Seeking Clarity, by Nikki Shaner-Bradford, Guernica Magazine

But where Lolita has tricked many into believing that it’s a love story, Emily Temple’s debut novel, The Lightness, creates no such illusions. Instead, Temple cleaves open the darker underbelly of girlhood, from the allure of all-absorbing female friendships to the misinterpretation of adult intentions, examining the way storytelling and memory can collide to disastrous effect. In doing so, she unspools the canonical narrative that manufactures “demoniac” girls.

Searching For The Real Abraham Lincoln, by Robert W. Merry, New York Times

Of the 16,000 books produced about Abraham Lincoln since his death 155 years ago, not one, in the view of the historian and biographer David S. Reynolds, fits the definition of a “full-scale cultural biography.” Reynolds, the author or editor of 16 books on 19th-century America, has set out to fill that void with “Abe: Abraham Lincoln in His Times,” a prodigious and lucidly rendered exposition of the character and thought of the 16th president as gleaned through the prism of the cultural and social forces swirling through America during his lifetime.
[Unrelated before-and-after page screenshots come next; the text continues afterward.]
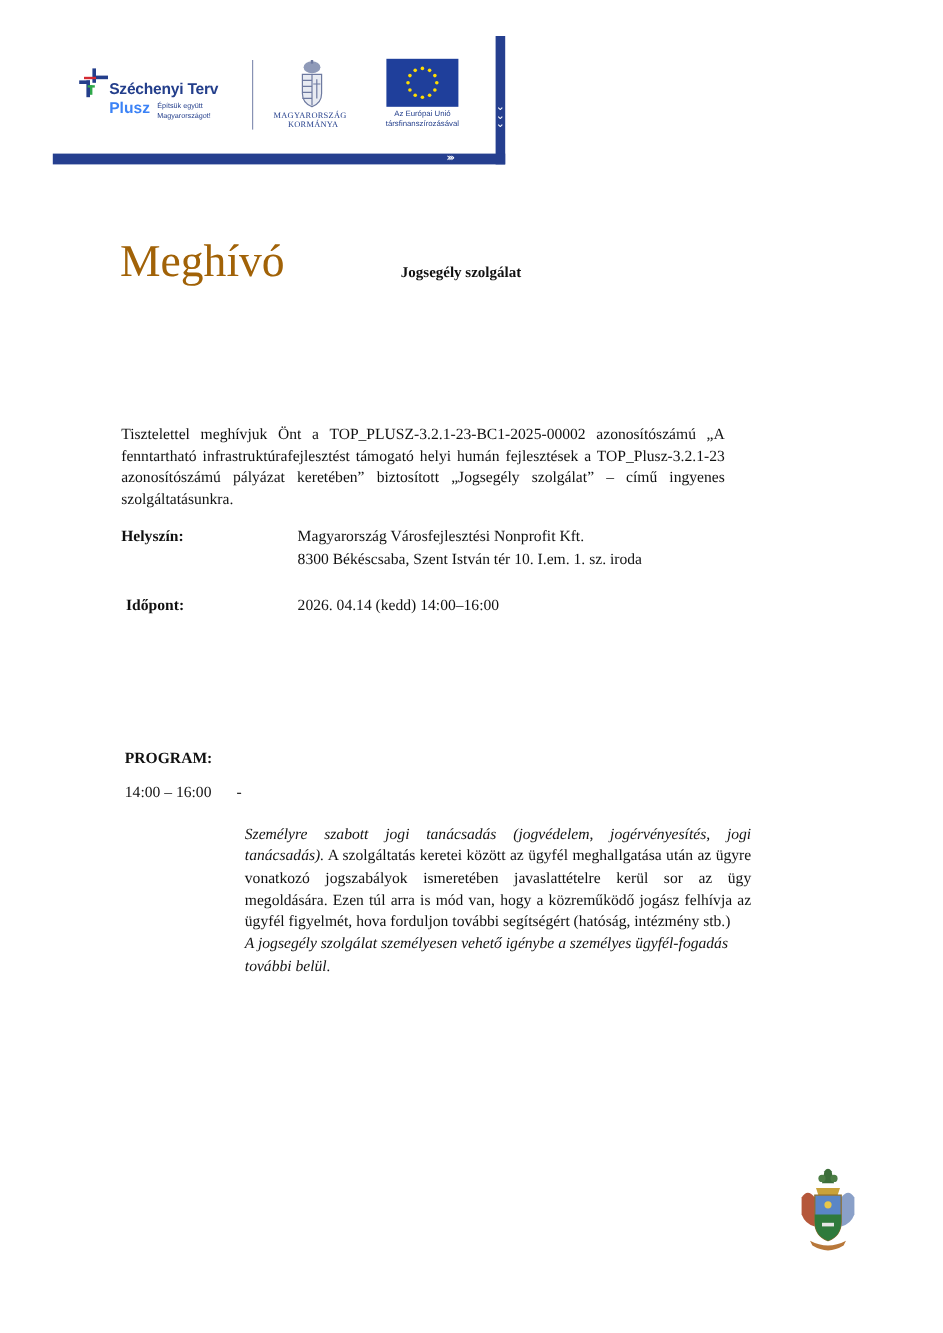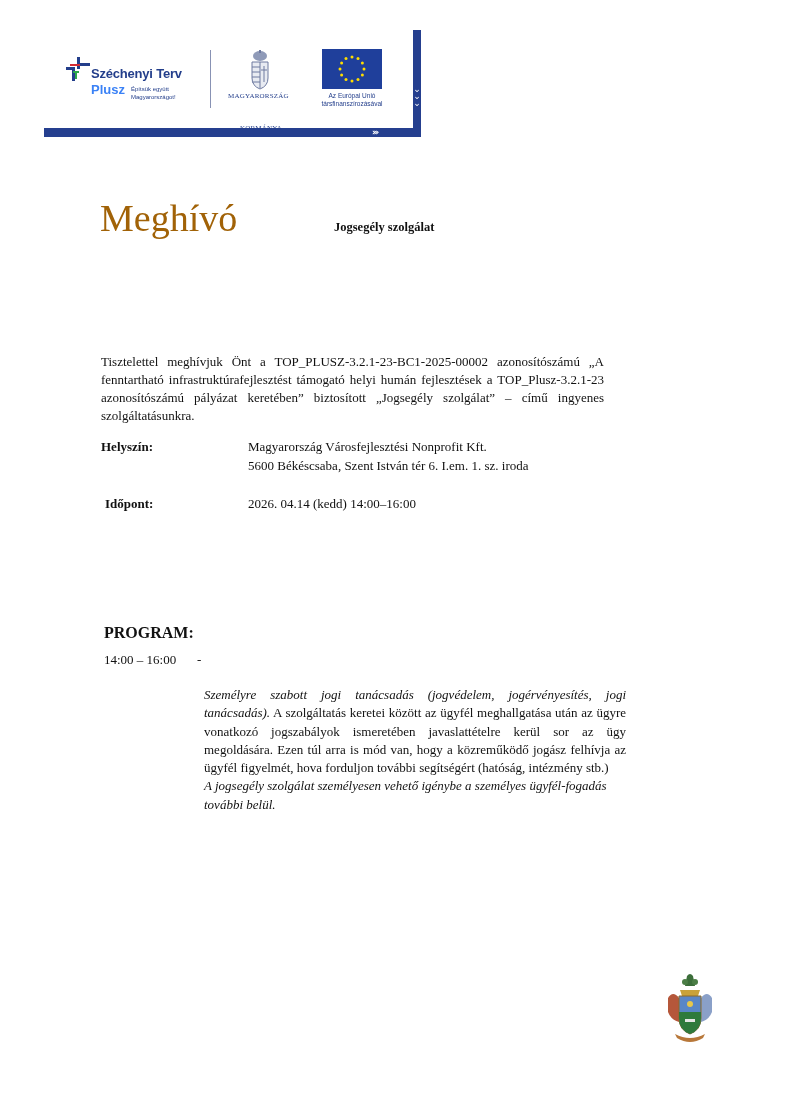"KORMÁNYA" div.abs { margin-top: 24px -> none }
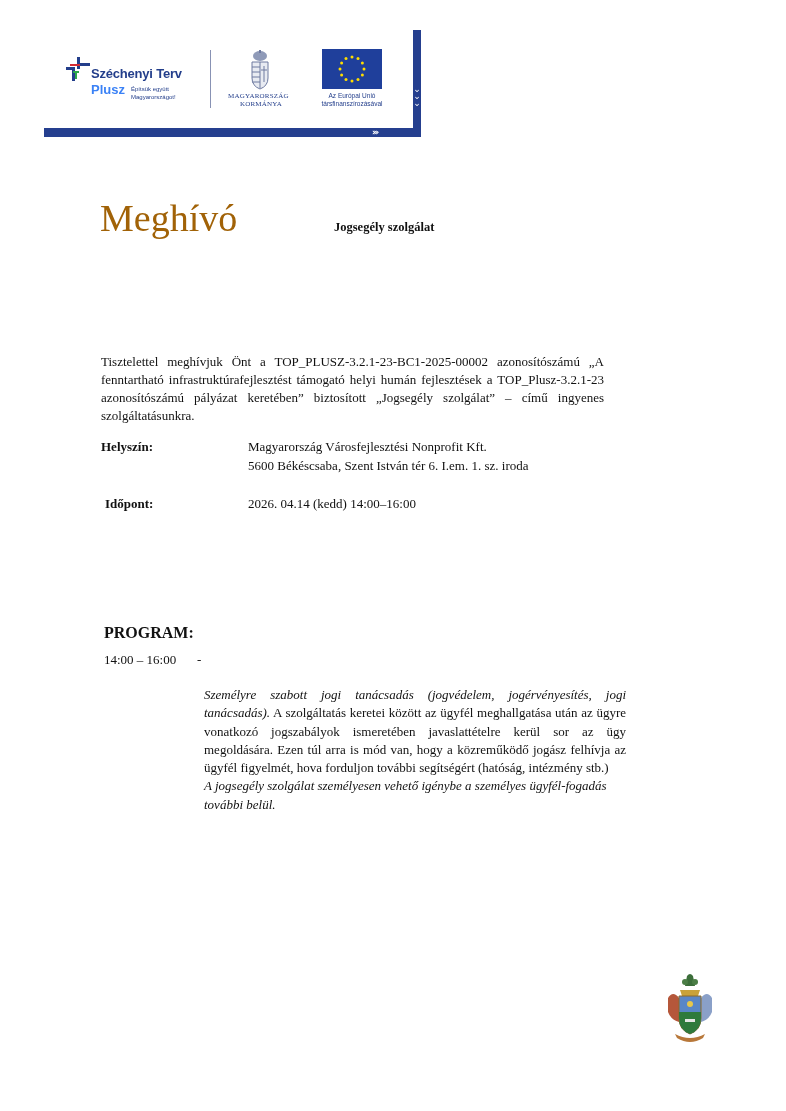"5600 Békéscsaba, Szent István tér" div.abs { text: 5600 Békéscsaba, Szent István tér 6 -> 8300 Békéscsaba, Szent István tér 10 }
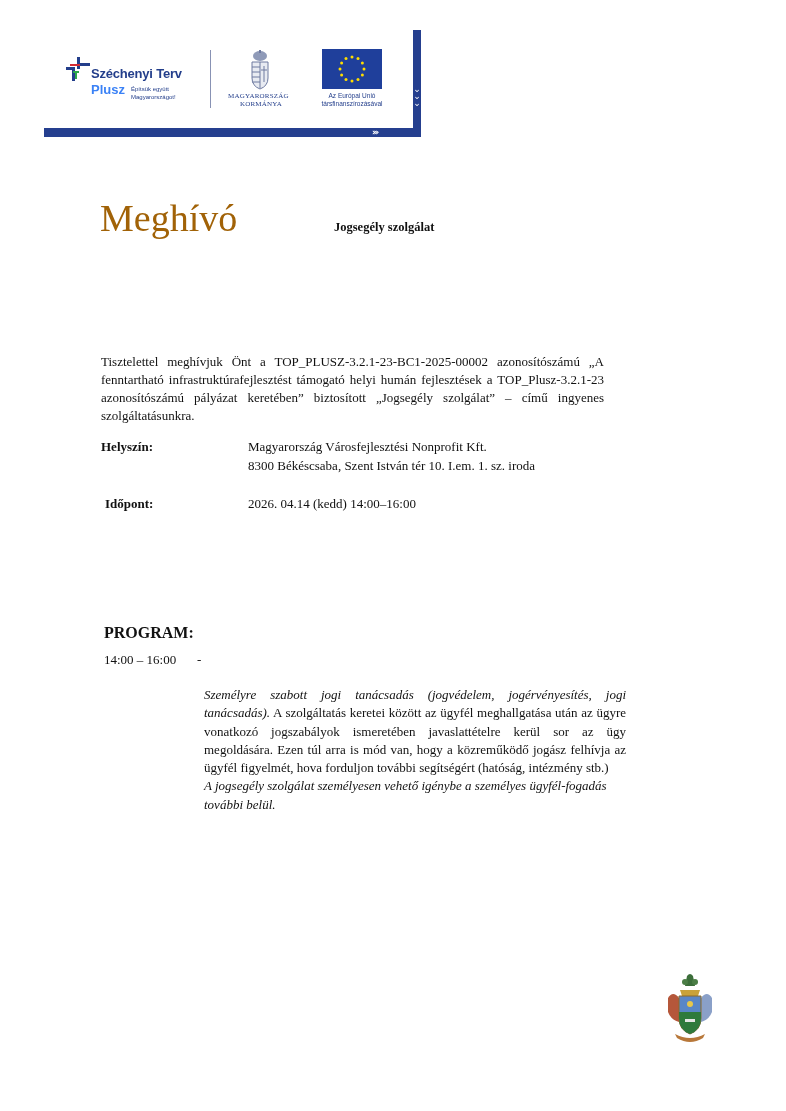"PROGRAM:" .prog-h { font-size: 16px -> 13px }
The Meaning Of Mariah Carey Review – Fascinating Memoir By A Misunderstood Star, by Alex Macpherson, The Guardian

In the popular imagination, Mariah Carey is a caricature: the embodiment of the demanding diva stereotype (a persona she has often played up to with relish). Her first memoir reveals her to be not just in on the joke, but peeling back the layers to deconstruct it. Because, for all the dry humour that flashes through The Meaning of Mariah Carey, it is not the glitzy, gossipy celebrity reminiscence some might expect, but instead a largely sombre dive into her past that, at times, feels like therapy. Indeed, Carey says as much: “Singing was a form of escapism for me, and writing was a form of processing.”